Start of Dataset extract
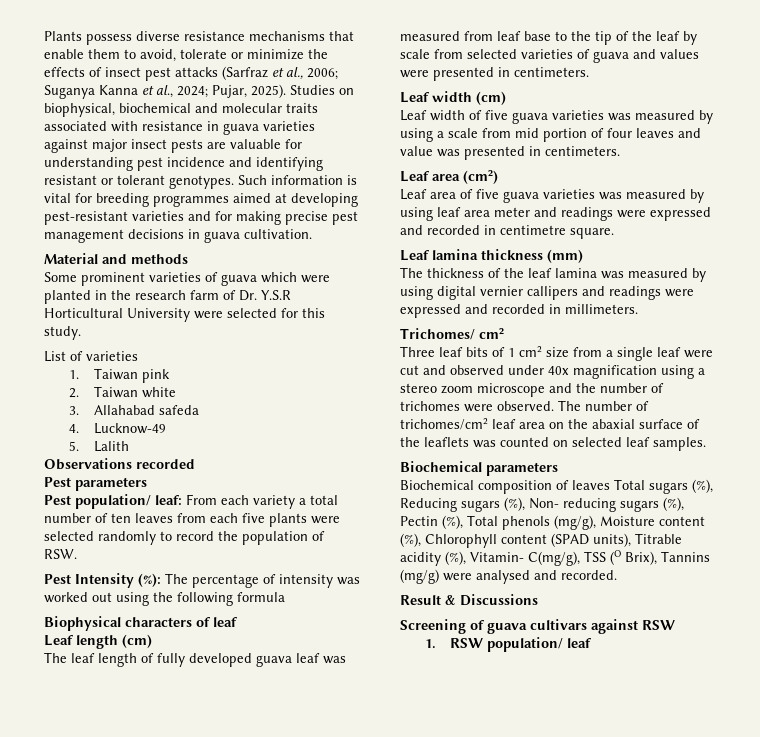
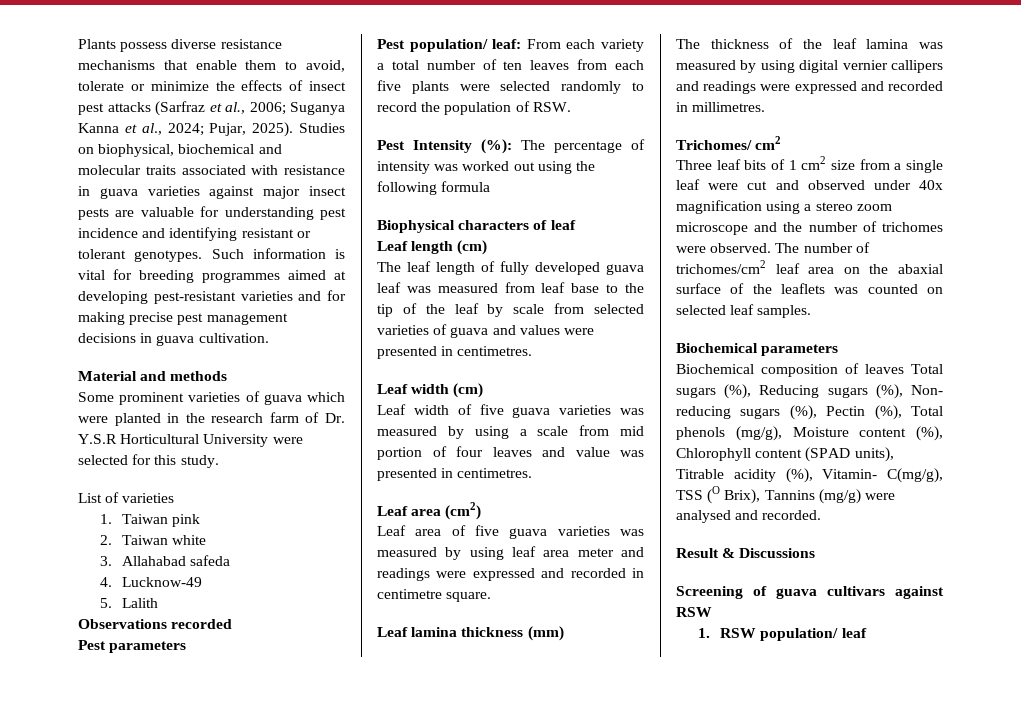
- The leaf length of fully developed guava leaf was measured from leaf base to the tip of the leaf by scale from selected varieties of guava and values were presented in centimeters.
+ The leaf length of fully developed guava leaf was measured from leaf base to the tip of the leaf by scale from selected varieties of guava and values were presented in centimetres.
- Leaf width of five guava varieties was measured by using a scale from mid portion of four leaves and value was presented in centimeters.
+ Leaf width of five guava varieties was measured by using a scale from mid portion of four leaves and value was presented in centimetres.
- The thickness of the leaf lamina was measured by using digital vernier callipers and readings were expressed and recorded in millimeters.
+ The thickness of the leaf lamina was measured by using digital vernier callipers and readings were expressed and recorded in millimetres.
End of Dataset extract
Task description
Please set the records down again exactly as written. The pictures should not be included.

Task solution
- The leaf length of fully developed guava leaf was measured from leaf base to the tip of the leaf by scale from selected varieties of guava and values were presented in centimeters.
+ The leaf length of fully developed guava leaf was measured from leaf base to the tip of the leaf by scale from selected varieties of guava and values were presented in centimetres.
- Leaf width of five guava varieties was measured by using a scale from mid portion of four leaves and value was presented in centimeters.
+ Leaf width of five guava varieties was measured by using a scale from mid portion of four leaves and value was presented in centimetres.
- The thickness of the leaf lamina was measured by using digital vernier callipers and readings were expressed and recorded in millimeters.
+ The thickness of the leaf lamina was measured by using digital vernier callipers and readings were expressed and recorded in millimetres.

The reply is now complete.